**EXERCISE DIRECTIONS**: For this exercise, retype the lines from the one that holds "(424, 202) none -> (215, 235) //" through the one that holds "[217,499,253,511] tarefa ->" in the records below, both included, exactly and without pictures.

**WORKING DATA**:
┄┄┄┄┄┄┄┄┄┄┄┄┄┄┄┄┄┄┄┄

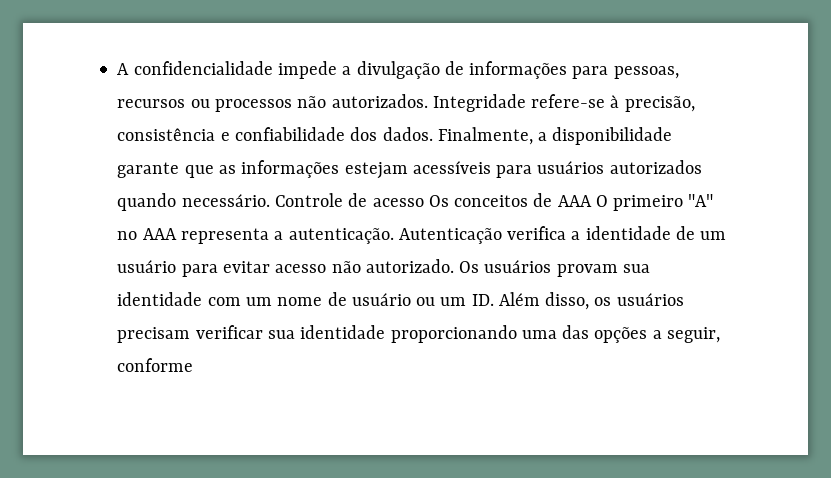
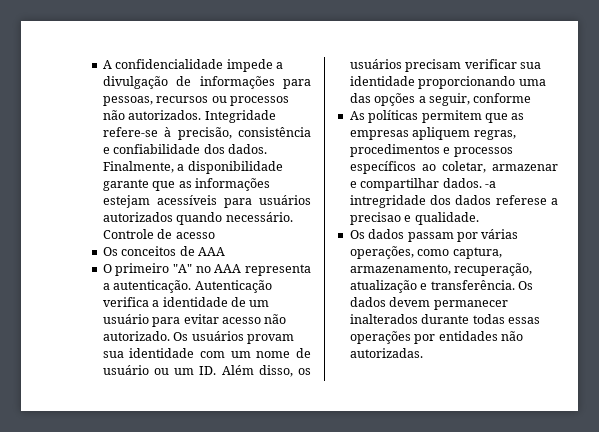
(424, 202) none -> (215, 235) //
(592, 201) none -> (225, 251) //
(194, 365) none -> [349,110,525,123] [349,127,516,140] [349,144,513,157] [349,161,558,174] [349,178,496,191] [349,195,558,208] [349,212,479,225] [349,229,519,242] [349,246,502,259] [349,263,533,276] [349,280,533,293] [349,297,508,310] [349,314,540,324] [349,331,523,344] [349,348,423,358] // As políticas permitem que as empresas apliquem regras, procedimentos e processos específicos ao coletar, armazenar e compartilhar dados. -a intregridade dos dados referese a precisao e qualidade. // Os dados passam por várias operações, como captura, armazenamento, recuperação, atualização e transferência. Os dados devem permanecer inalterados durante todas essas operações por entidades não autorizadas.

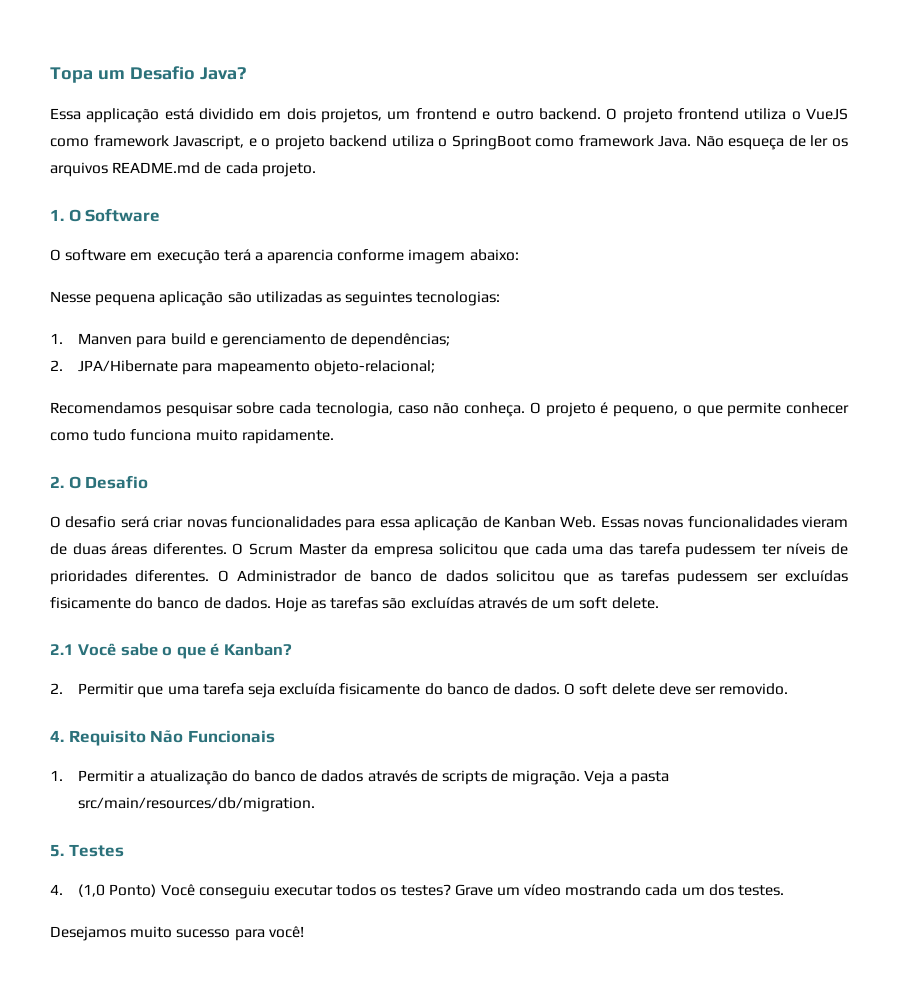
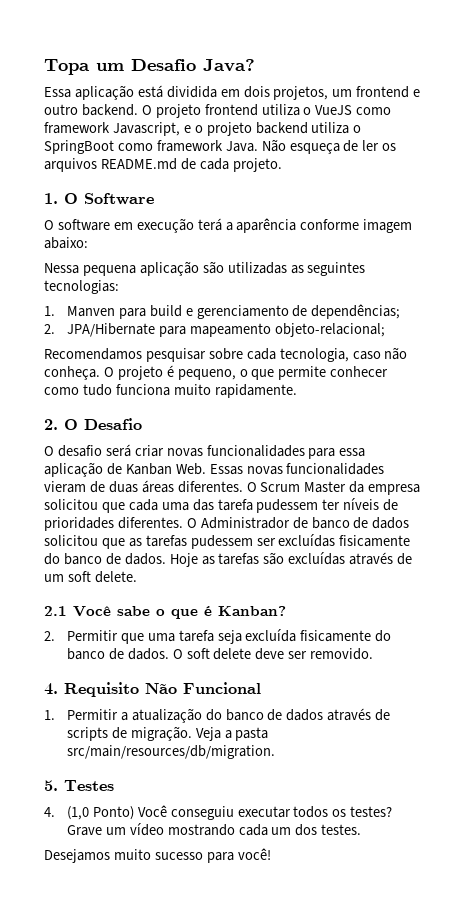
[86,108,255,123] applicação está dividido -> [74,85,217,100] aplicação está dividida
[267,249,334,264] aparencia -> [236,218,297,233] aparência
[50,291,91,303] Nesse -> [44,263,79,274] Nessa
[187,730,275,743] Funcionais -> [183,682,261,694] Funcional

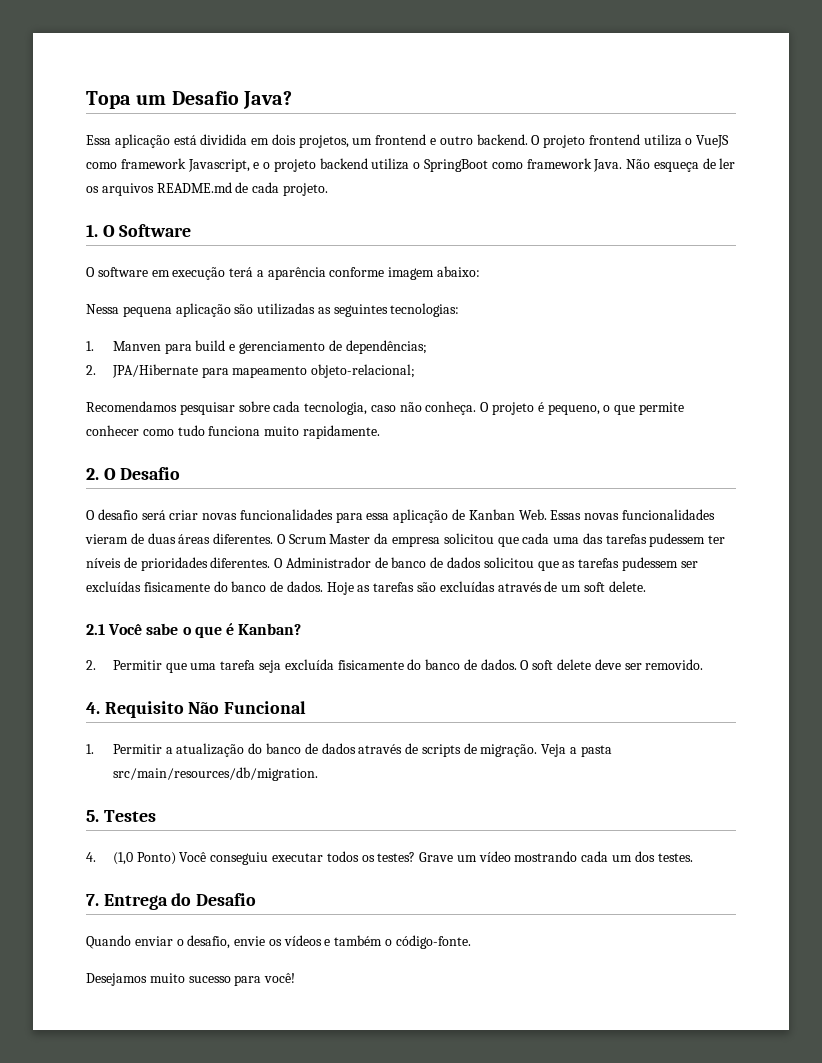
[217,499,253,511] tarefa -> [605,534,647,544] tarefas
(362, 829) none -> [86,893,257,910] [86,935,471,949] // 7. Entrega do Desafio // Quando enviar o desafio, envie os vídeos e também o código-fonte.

┄┄┄┄┄┄┄┄┄┄┄┄┄┄┄┄┄┄┄┄

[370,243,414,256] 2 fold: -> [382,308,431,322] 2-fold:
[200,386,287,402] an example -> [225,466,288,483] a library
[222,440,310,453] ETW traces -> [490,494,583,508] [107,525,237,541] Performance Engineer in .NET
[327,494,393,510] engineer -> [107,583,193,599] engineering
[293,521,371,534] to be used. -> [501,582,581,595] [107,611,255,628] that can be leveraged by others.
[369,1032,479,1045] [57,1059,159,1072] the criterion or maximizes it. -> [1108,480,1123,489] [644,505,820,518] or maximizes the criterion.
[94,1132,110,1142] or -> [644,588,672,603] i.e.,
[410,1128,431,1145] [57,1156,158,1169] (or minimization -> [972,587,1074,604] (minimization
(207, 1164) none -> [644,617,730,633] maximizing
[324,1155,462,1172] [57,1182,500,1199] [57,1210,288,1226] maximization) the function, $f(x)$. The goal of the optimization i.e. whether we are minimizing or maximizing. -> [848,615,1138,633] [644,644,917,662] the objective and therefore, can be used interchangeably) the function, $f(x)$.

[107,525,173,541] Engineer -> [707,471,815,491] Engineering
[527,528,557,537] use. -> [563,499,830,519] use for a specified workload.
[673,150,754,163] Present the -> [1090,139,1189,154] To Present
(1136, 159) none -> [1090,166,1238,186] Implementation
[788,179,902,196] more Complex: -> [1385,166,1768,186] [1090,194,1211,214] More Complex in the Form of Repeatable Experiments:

┄┄┄┄┄┄┄┄┄┄┄┄┄┄┄┄┄┄┄┄

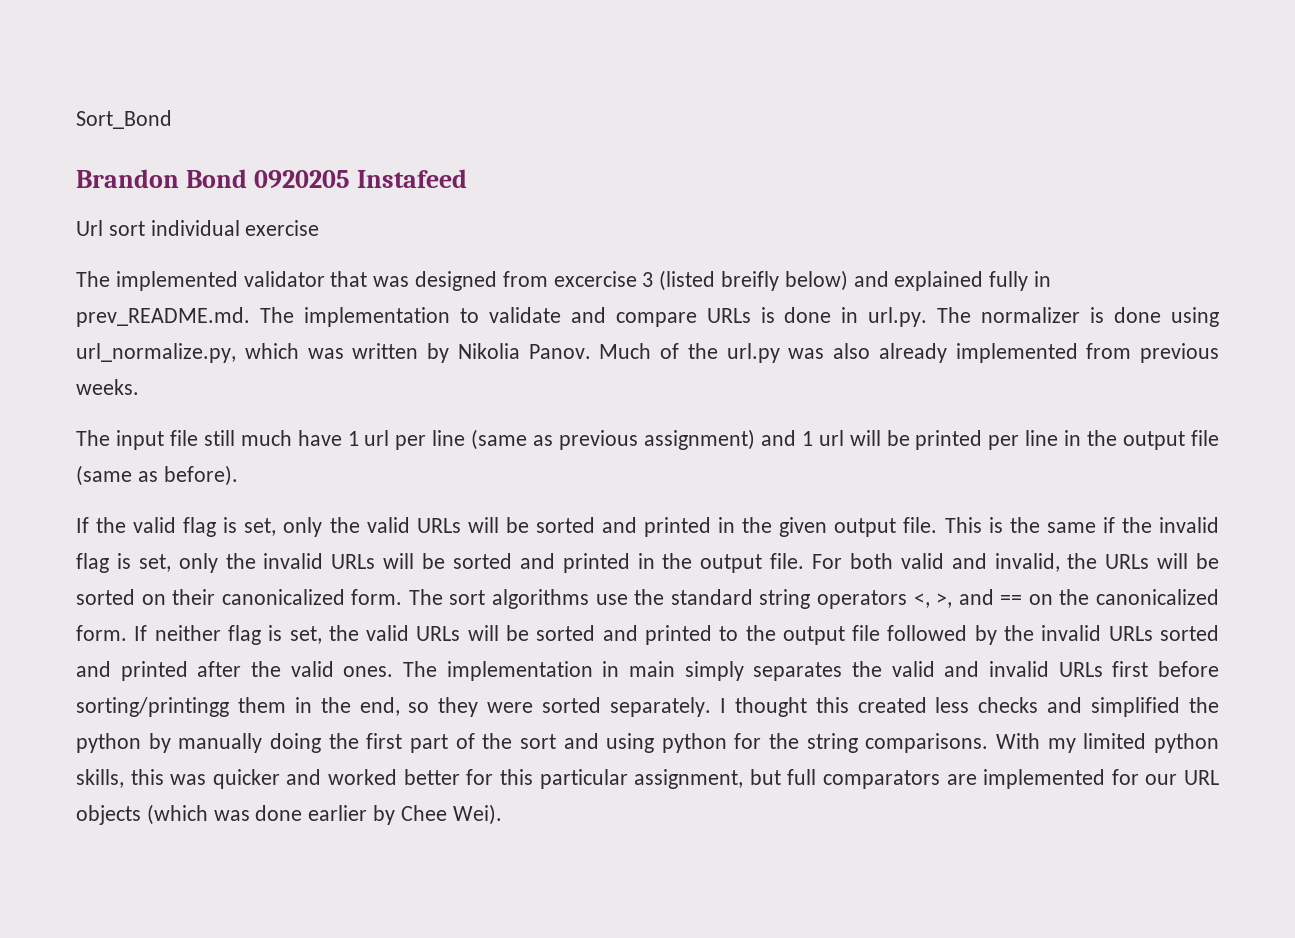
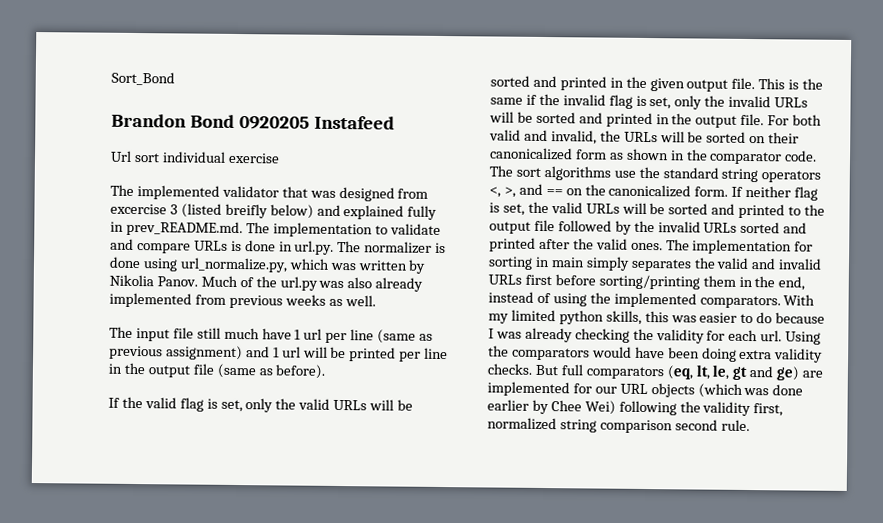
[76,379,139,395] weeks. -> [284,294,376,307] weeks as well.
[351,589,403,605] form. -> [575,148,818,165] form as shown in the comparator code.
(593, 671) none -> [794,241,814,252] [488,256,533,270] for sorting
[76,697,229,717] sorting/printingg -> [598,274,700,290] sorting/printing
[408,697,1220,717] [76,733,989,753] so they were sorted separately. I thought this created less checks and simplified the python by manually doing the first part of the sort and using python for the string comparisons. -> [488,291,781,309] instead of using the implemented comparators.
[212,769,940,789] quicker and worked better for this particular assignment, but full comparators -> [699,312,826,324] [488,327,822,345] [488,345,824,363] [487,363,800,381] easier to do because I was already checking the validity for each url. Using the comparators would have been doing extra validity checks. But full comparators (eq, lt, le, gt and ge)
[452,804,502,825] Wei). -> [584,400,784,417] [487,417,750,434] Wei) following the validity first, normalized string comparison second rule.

┄┄┄┄┄┄┄┄┄┄┄┄┄┄┄┄┄┄┄┄

**WORKED SOLUTION**:
(424, 202) none -> (215, 235) //
(592, 201) none -> (225, 251) //
(194, 365) none -> [349,110,525,123] [349,127,516,140] [349,144,513,157] [349,161,558,174] [349,178,496,191] [349,195,558,208] [349,212,479,225] [349,229,519,242] [349,246,502,259] [349,263,533,276] [349,280,533,293] [349,297,508,310] [349,314,540,324] [349,331,523,344] [349,348,423,358] // As políticas permitem que as empresas apliquem regras, procedimentos e processos específicos ao coletar, armazenar e compartilhar dados. -a intregridade dos dados referese a precisao e qualidade. // Os dados passam por várias operações, como captura, armazenamento, recuperação, atualização e transferência. Os dados devem permanecer inalterados durante todas essas operações por entidades não autorizadas.

[86,108,255,123] applicação está dividido -> [74,85,217,100] aplicação está dividida
[267,249,334,264] aparencia -> [236,218,297,233] aparência
[50,291,91,303] Nesse -> [44,263,79,274] Nessa
[187,730,275,743] Funcionais -> [183,682,261,694] Funcional

[217,499,253,511] tarefa -> [605,534,647,544] tarefas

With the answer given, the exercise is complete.